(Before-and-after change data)
☆ ☆ ☆ ☆ ☆ ☆ ☆
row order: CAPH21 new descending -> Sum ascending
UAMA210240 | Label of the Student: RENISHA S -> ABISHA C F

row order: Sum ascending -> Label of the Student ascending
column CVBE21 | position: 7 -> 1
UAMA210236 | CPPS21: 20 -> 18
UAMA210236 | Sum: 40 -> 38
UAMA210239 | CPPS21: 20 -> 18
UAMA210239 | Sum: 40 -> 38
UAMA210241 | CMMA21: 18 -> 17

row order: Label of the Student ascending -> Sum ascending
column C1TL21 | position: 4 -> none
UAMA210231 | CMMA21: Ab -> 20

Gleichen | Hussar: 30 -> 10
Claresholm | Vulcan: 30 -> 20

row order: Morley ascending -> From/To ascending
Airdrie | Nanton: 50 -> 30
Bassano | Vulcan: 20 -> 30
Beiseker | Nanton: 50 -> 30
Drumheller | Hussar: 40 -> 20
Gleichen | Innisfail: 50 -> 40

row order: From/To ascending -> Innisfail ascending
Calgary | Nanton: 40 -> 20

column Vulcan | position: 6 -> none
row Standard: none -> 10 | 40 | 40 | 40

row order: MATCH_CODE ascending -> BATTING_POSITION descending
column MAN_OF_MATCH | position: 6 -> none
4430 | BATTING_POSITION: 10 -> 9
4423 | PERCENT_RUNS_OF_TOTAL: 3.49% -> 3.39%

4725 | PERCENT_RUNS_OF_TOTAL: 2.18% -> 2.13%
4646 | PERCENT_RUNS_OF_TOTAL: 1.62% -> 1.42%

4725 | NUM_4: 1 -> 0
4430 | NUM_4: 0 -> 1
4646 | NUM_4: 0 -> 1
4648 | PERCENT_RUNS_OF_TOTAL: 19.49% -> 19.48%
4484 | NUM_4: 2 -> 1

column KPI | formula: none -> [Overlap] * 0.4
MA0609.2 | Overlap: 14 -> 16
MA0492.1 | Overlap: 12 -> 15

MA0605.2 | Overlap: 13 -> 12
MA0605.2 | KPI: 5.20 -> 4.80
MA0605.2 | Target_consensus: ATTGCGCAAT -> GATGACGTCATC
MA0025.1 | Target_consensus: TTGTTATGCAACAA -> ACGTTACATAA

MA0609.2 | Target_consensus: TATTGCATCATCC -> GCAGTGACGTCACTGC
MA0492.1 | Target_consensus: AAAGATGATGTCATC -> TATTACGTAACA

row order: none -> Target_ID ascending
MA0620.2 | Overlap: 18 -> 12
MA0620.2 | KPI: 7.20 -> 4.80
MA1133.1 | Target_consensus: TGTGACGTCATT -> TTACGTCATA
☆ ☆ ☆ ☆ ☆ ☆ ☆
▸ What you should do
How many lines in the entries include "order"? Only the number is wanted.

▸ Response below
7